(Task brief) Reproduce the listing below word for word and exclude any picture.

(Excerpted data)
____
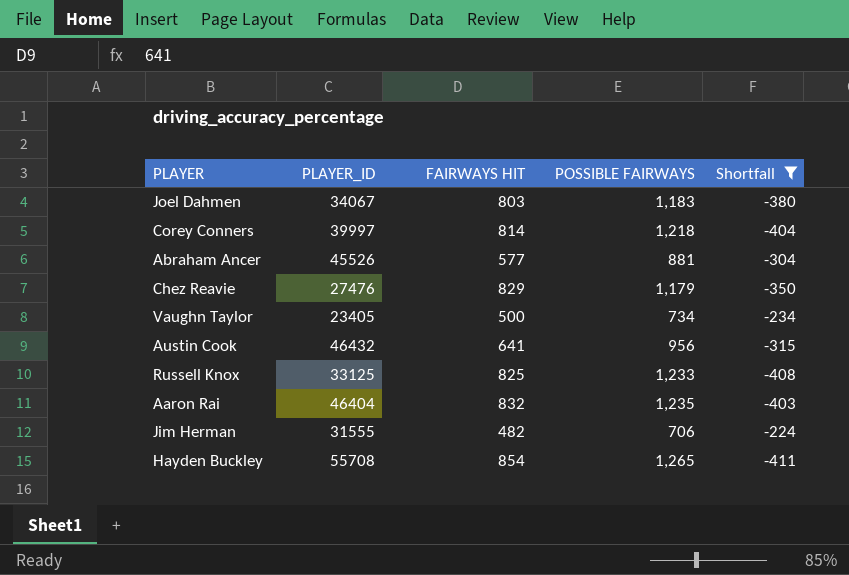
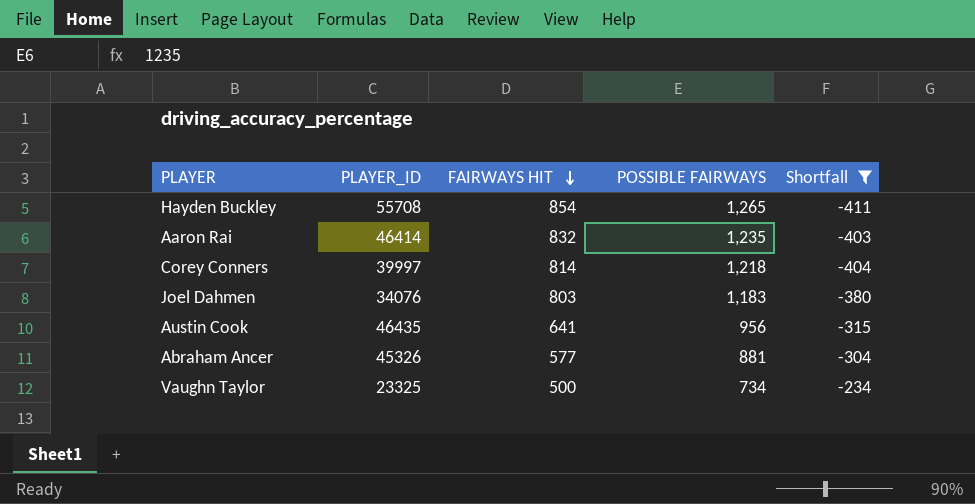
row order: none -> FAIRWAYS HIT descending
row Chez Reavie: 27476 | 829 | 1,179 | -350 -> none
row Russell Knox: 33125 | 825 | 1,233 | -408 -> none
row Jim Herman: 31555 | 482 | 706 | -224 -> none
Aaron Rai | PLAYER_ID: 46404 -> 46414
Joel Dahmen | PLAYER_ID: 34067 -> 34076
Austin Cook | PLAYER_ID: 46432 -> 46435
Abraham Ancer | PLAYER_ID: 45526 -> 45326
Vaughn Taylor | PLAYER_ID: 23405 -> 23325

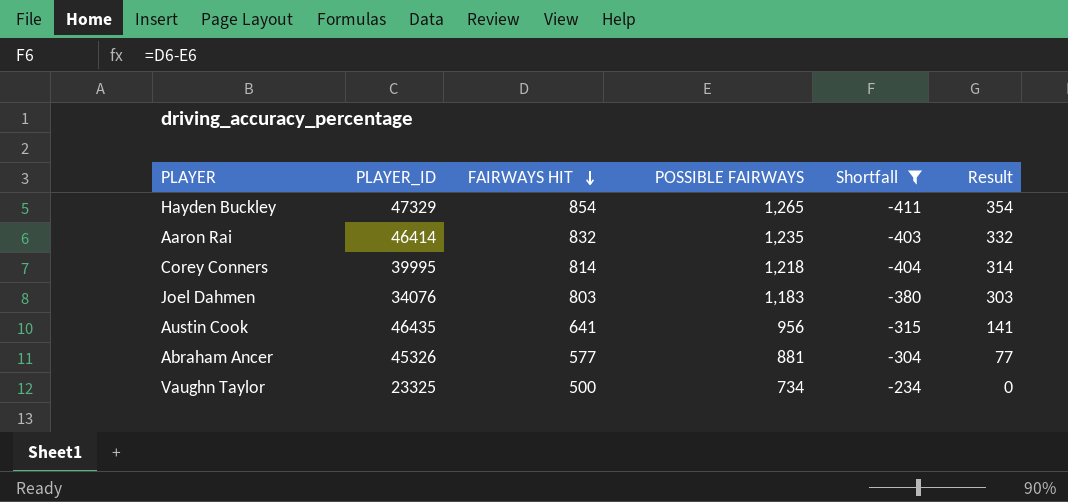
column Result | formula: none -> [FAIRWAYS HIT] - 500
Hayden Buckley | PLAYER_ID: 55708 -> 47329
Corey Conners | PLAYER_ID: 39997 -> 39995

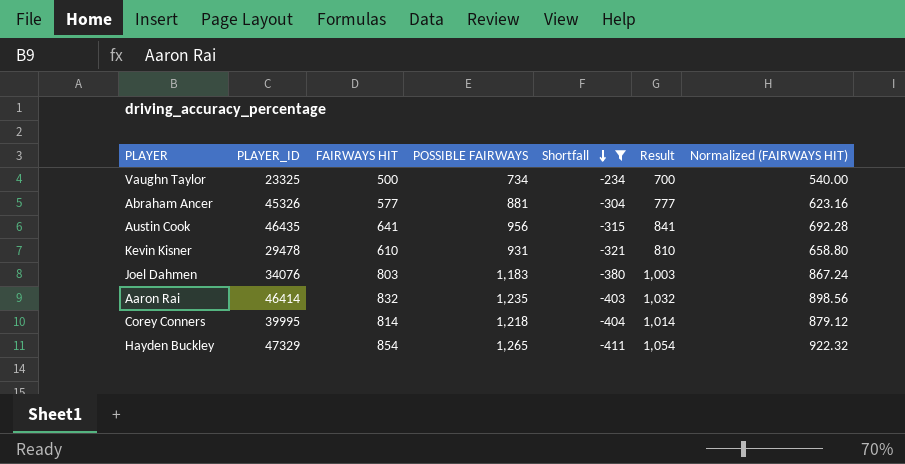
row order: FAIRWAYS HIT descending -> Shortfall descending
column Result | formula: [FAIRWAYS HIT] - 500 -> [FAIRWAYS HIT] + 200
column Normalized (FAIRWAYS HIT) | formula: none -> [FAIRWAYS HIT] * 1.08
row Kevin Kisner: none -> 29478 | 610 | 931 | -321 | 810 | 658.80

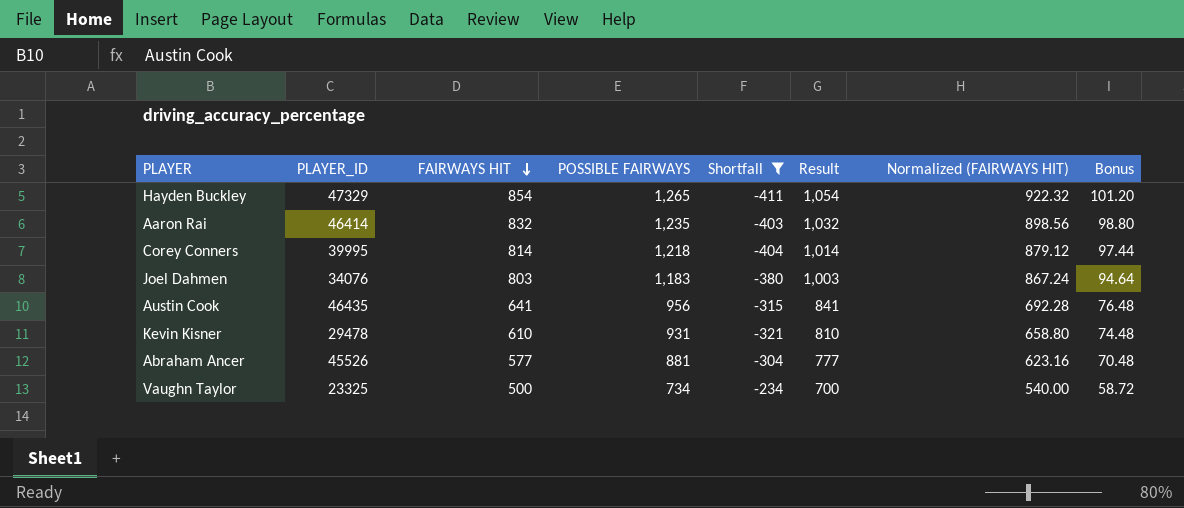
row order: Shortfall descending -> FAIRWAYS HIT descending
column Bonus | formula: none -> [POSSIBLE FAIRWAYS] * 0.08
Abraham Ancer | PLAYER_ID: 45326 -> 45526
____
(Task answer)
row order: none -> FAIRWAYS HIT descending
row Chez Reavie: 27476 | 829 | 1,179 | -350 -> none
row Russell Knox: 33125 | 825 | 1,233 | -408 -> none
row Jim Herman: 31555 | 482 | 706 | -224 -> none
Aaron Rai | PLAYER_ID: 46404 -> 46414
Joel Dahmen | PLAYER_ID: 34067 -> 34076
Austin Cook | PLAYER_ID: 46432 -> 46435
Abraham Ancer | PLAYER_ID: 45526 -> 45326
Vaughn Taylor | PLAYER_ID: 23405 -> 23325

column Result | formula: none -> [FAIRWAYS HIT] - 500
Hayden Buckley | PLAYER_ID: 55708 -> 47329
Corey Conners | PLAYER_ID: 39997 -> 39995

row order: FAIRWAYS HIT descending -> Shortfall descending
column Result | formula: [FAIRWAYS HIT] - 500 -> [FAIRWAYS HIT] + 200
column Normalized (FAIRWAYS HIT) | formula: none -> [FAIRWAYS HIT] * 1.08
row Kevin Kisner: none -> 29478 | 610 | 931 | -321 | 810 | 658.80

row order: Shortfall descending -> FAIRWAYS HIT descending
column Bonus | formula: none -> [POSSIBLE FAIRWAYS] * 0.08
Abraham Ancer | PLAYER_ID: 45326 -> 45526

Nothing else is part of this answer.